By Andy Furman
NKyTribune reporter
It was a time for Joe Meyer not only to look back – but forward as well. And he did so, Thursday afternoon at a sold out – close to 350 businesspeople and friends — at the Radisson Hotel, as a special guest speaker for the Covington Business Council (CBC).
As Mayor – he served as Covington’s Mayor the past eight years, it was his, well, Swan Song – his State of the City Address.
He will not run in November.
“I want to look back as well as forward,” Meyer said.
Meyer has had a distinguished political career. He was a state representative and a state senator – 15 years in the Kentucky General Assembly, – senior policy advisor for the state auditor, and a member of the governor’s cabinet as Secretary of Education and Workforce Development.
That’s 45 years of government service – but, he said, “Mayor of Covington has been not only the most challenging – but the most rewarding.”
Meyer claims he was officially retired when a number of Covington residents helped recruit him to run for Mayor.
“We knew then,” he said, “Covington government was broken. I just didn’t have an idea of how badly it was broken.”
When he got to City Hall after the election, he remembers, the city manager forbade city staff to talk to him unless their supervisor was present. To get administrative support he said he had to hire an assistant and pay her out of his own pocket.
“In 2013, the state auditor conducted a comprehensive review of Covington’s finance department, making several recommendations for improvement; from the failure to have adequate policies and procedures in place to violations of state law,” he said.
In fact, he said it took years – until 2024 – for the city of Covington to have a clean audit.
Meyer confronted and reconstructed the administrative and management foundation of the city government.
“We addressed personnel, attitude, values, policies and procedures, technology, transparency, orderliness of the commission meetings, communications with the people of our city,” he said.
Today, he says – it shows – the quality and professionalism of the city and staff are much, much better.
The Brent Spence Bridge is the largest public works project in the history of Covington.

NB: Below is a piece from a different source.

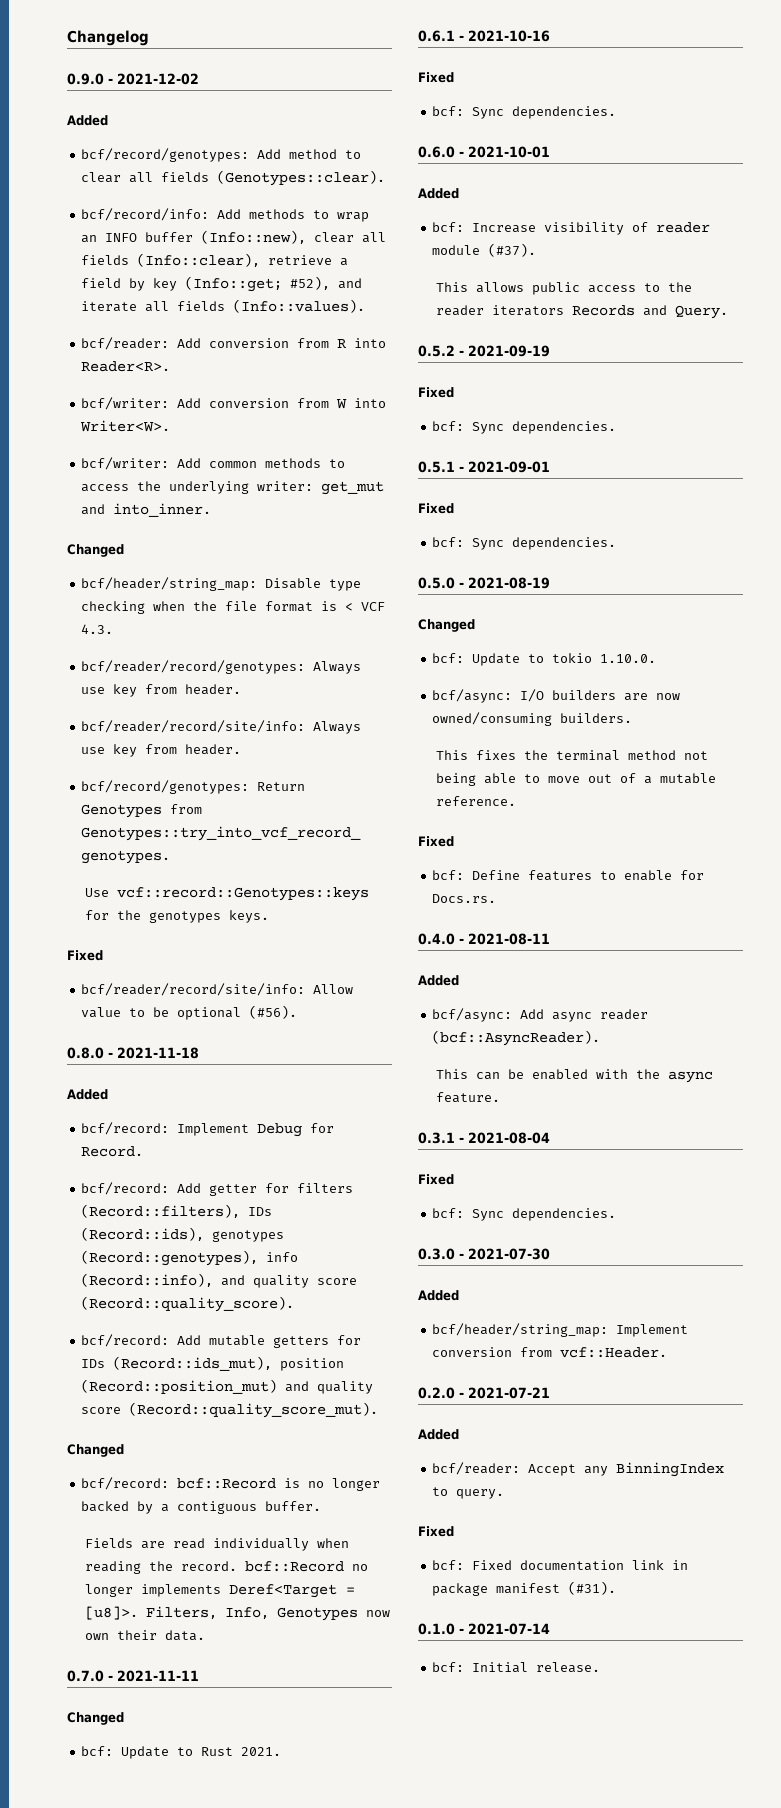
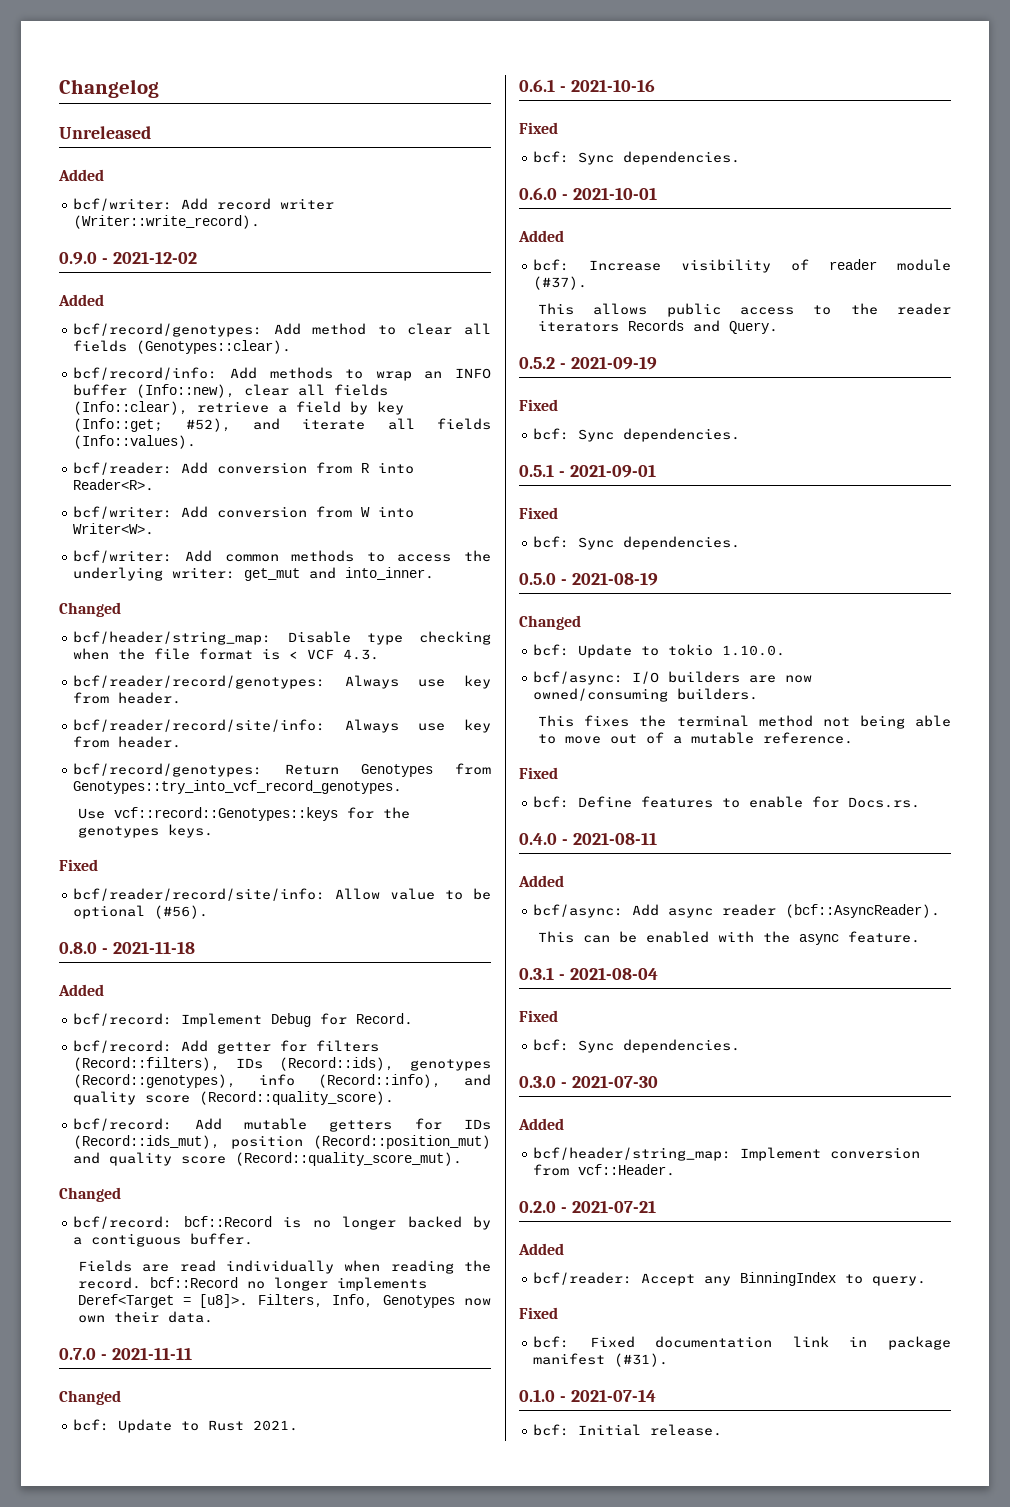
+ Unreleased
+ Added
+ bcf/writer: Add record writer (Writer::write_record).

“We had serious concerns about the project’s funding and size and impact on the city,” Meyer related to the group. “We were not willing to roll over and accept our fate. We fought and won. The project is being built without tolls and the width of the new bridge was reduced by 42 percent.”
The conversation turned to 2019 when the Covington IRS processing facility closed.
“We knew it was coming since 2016,” Meyer said. “It was a huge hit to budget and downtown but a significant opportunity to reimage this part of the city.”
The mayor said the city went through a master planning process that engaged hundreds of people to create a vision and masterplan that reflected Covington values and aspirations.
The city intentionally developed a pedestrian friendly, human first economic development strategy, he said. And today the infrastructure between 4th and 3rd streets is under construction, two major developments are under contract, the Drees Townhomes, and the Silverman 257-unit apartment complex and funding for the relocation of Chase Law School and the NKU campus of the UK Medical School all in place.
New leadership in the economic development department introduced a new level of vision, effectiveness, and trust Meyer said.
“You can feel the change – you can see the change,” he said.
The creativity of the Economic Development Department — Clive the Alien, the Pride Parade, public art, the Authenti-CITY Awards, the “Unapologetically Covington” branding all create a personality and vibe that attracts businesses and talent, he said.
Meyer promised a new City Hall between 6th and 7th on Scott, with ground-breaking set for October 29th.
“But with all the changes, Covington is still very much a blue-collar town, with people struggling day-to-day aspiring for a better quality of life,” he said.
But what strides this city has made. Meyer cites a past USA Today headline that the U.S. Department of HUD named Covington, Kentucky, the most blighted city in the United States of America.
But in 2024, Money Magazine recognized Covington as one of the “50 best places to live in the United States.”
“As I leave,” he said, “I want to put our city government in the best position possible to continue its progress.”
When he opened for questions after his talk, he was asked, “What’s Next?”
“If things continue, I might run for President.”